RECORDS SUPPLIED -

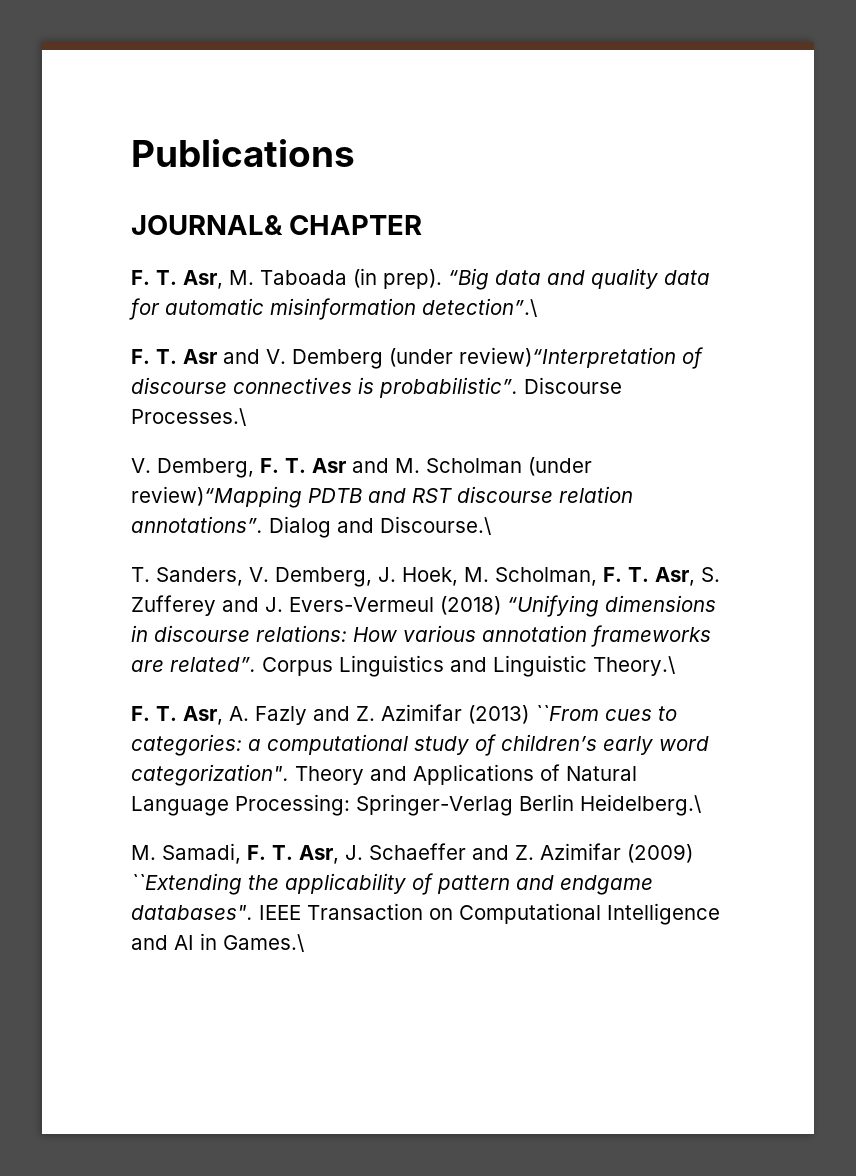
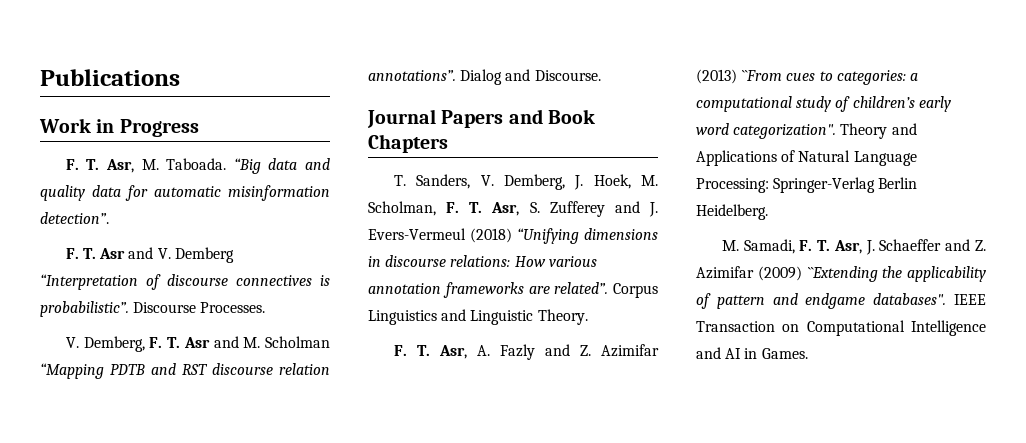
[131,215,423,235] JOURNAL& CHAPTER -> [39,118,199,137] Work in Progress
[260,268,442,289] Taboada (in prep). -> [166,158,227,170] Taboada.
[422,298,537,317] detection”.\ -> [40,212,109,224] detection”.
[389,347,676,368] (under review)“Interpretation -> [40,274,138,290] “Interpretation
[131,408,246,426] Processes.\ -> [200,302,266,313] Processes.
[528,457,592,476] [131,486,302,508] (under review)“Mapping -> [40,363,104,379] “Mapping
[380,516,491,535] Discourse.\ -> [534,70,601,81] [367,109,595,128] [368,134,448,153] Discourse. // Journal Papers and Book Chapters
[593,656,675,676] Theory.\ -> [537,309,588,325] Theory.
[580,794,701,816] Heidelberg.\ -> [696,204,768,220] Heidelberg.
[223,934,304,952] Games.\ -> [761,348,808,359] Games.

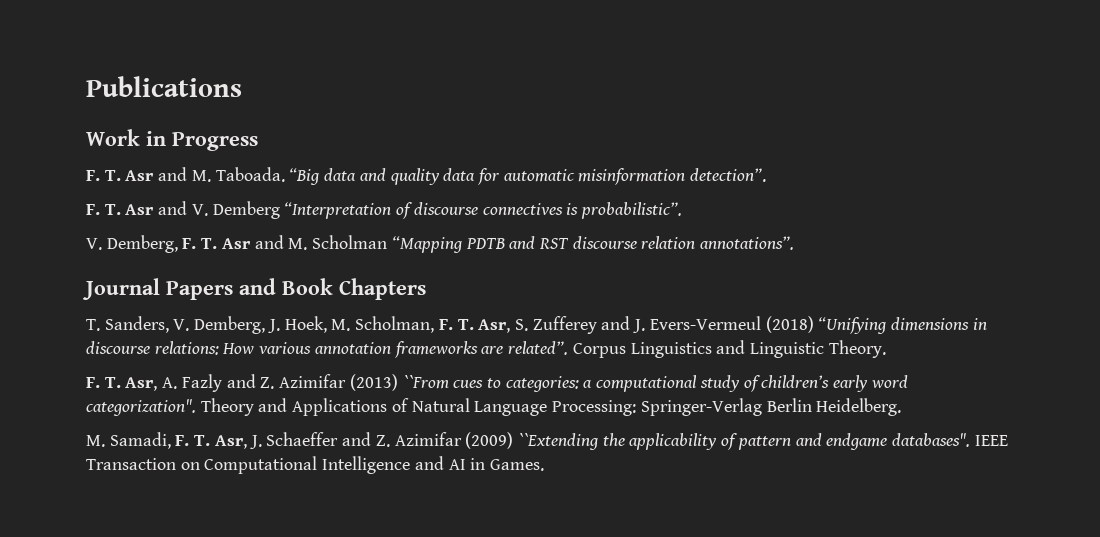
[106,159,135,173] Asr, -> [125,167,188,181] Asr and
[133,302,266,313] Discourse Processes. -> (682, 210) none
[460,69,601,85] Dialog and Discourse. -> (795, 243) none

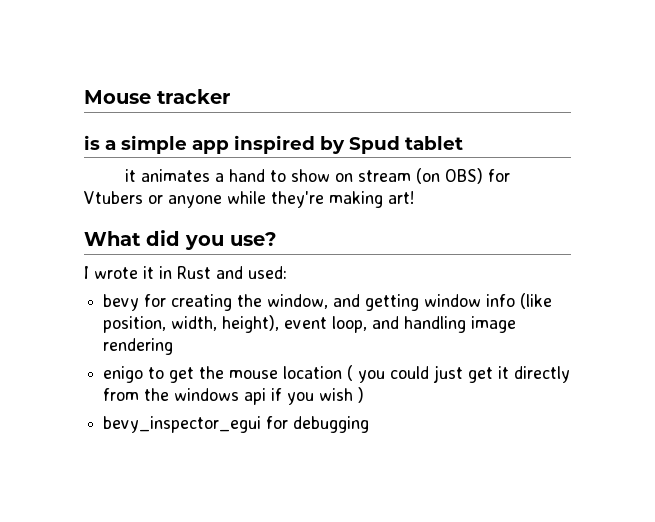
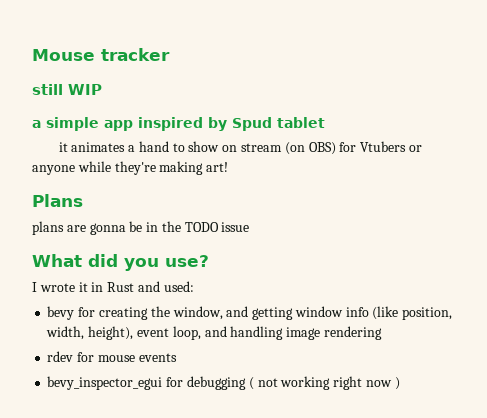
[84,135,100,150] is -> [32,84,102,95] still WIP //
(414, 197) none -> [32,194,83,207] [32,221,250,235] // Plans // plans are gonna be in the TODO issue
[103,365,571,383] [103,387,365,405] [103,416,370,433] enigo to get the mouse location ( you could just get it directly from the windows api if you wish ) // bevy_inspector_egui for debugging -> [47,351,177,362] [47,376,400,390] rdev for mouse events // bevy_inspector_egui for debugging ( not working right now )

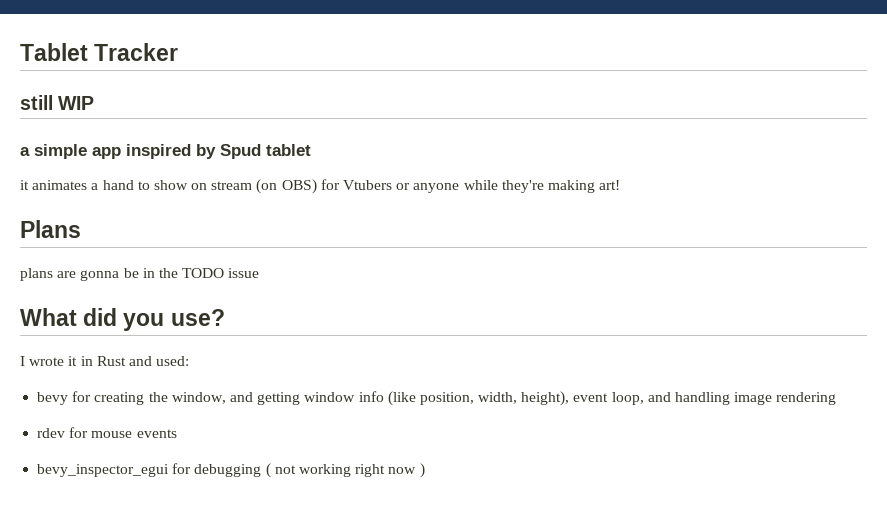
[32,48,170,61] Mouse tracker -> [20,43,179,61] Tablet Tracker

TASK TO CARRY OUT - Because the pictures are not wanted, retype every record exactly without them.

REPLY -
[131,215,423,235] JOURNAL& CHAPTER -> [39,118,199,137] Work in Progress
[260,268,442,289] Taboada (in prep). -> [166,158,227,170] Taboada.
[422,298,537,317] detection”.\ -> [40,212,109,224] detection”.
[389,347,676,368] (under review)“Interpretation -> [40,274,138,290] “Interpretation
[131,408,246,426] Processes.\ -> [200,302,266,313] Processes.
[528,457,592,476] [131,486,302,508] (under review)“Mapping -> [40,363,104,379] “Mapping
[380,516,491,535] Discourse.\ -> [534,70,601,81] [367,109,595,128] [368,134,448,153] Discourse. // Journal Papers and Book Chapters
[593,656,675,676] Theory.\ -> [537,309,588,325] Theory.
[580,794,701,816] Heidelberg.\ -> [696,204,768,220] Heidelberg.
[223,934,304,952] Games.\ -> [761,348,808,359] Games.

[106,159,135,173] Asr, -> [125,167,188,181] Asr and
[133,302,266,313] Discourse Processes. -> (682, 210) none
[460,69,601,85] Dialog and Discourse. -> (795, 243) none

[84,135,100,150] is -> [32,84,102,95] still WIP //
(414, 197) none -> [32,194,83,207] [32,221,250,235] // Plans // plans are gonna be in the TODO issue
[103,365,571,383] [103,387,365,405] [103,416,370,433] enigo to get the mouse location ( you could just get it directly from the windows api if you wish ) // bevy_inspector_egui for debugging -> [47,351,177,362] [47,376,400,390] rdev for mouse events // bevy_inspector_egui for debugging ( not working right now )

[32,48,170,61] Mouse tracker -> [20,43,179,61] Tablet Tracker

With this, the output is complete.